Purpose: The main purpose of the current research work was to investigate the anticancer effects of Mahanimbine alkaloid in human bladder cancer cells along with examining its effects on cellular apoptosis, cell cycle phase distribution, and cell autophagy.
Methods: Cell viability was examined by WST-1 cell viability assay. Mahanimbine-induced apoptosis was examined by fluorescent microscopy using acridine orange (AO)/ethidium bromide (EB) staining as well as using flow cytometry in combination with annexin-v/propidium iodide (PI) staining. Further, western blot assay was used to study the effects of Mahanimbine on apoptosis-related protein expressions including Bax and Bcl-2. Autophagy induction was evaluated by transmission electron microscopy (TEM) and western blot. Flow cytometry was used to study the effects on cell cycle.

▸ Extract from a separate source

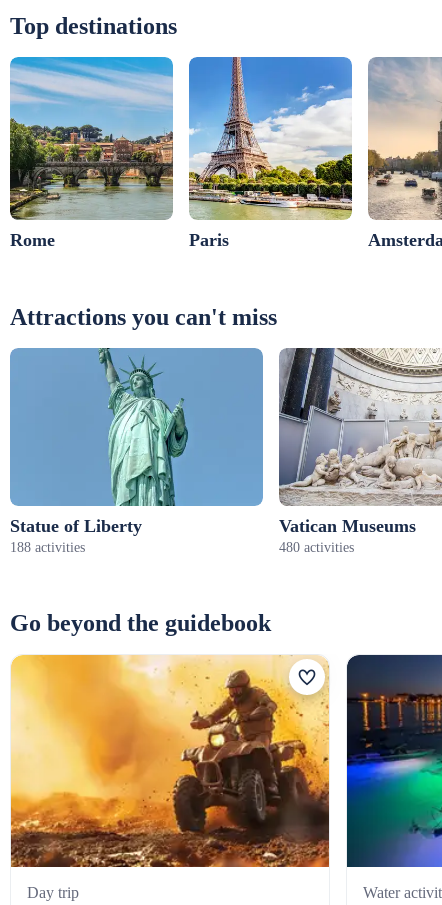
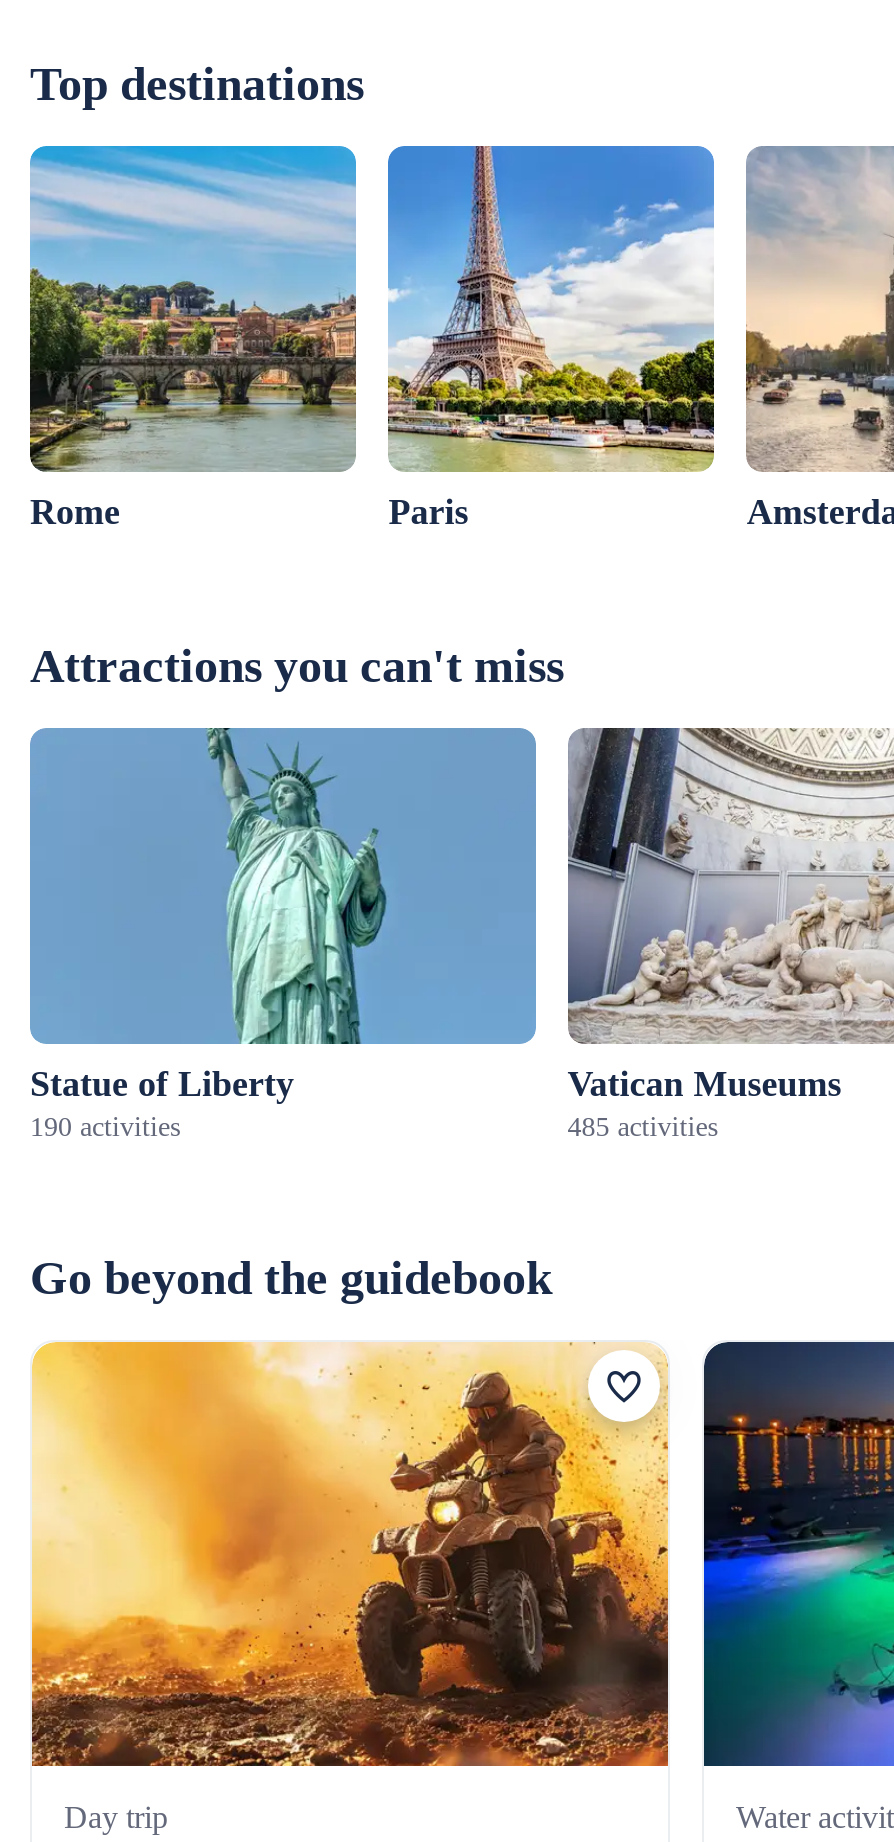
- 188 activities
+ 190 activities

- 480 activities
+ 485 activities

Results: The results showed that Mahanimbine decreased the viability of the human bladder cancer cells and exhibited an IC50 of 32.5 µM. The test molecule also caused remarkable changes in the morphology of human bladder cancer cells and inhibited their colony forming potential. The AO/EB staining assay showed that Mahanimbine inhibits the viability of cancer cells via induction of apoptotic cell death which was associated with increase in Bax and decrease in Bcl-2 levels. The apoptotic cells increased from 5.2% in control to around 75% at 100 µM concentration. Mahanimbine also led to dose-dependent G0/G1 cell cycle arrest. Autophagic vacuoles appeared in the treated cells indicating autophagic induction by the test molecule. The Mahanimbine-triggered autophagy was also linked with increase in the expression of LC3II and decrease in p62 expression. However, no apparent effects were observed on the LC3 I expression.
Conclusion: Taken together, the results of this study indicate that Mahanimbine natural product has the potential to be developed as a promising anticancer agent against human bladder carcinoma but further studies are needed to this direction.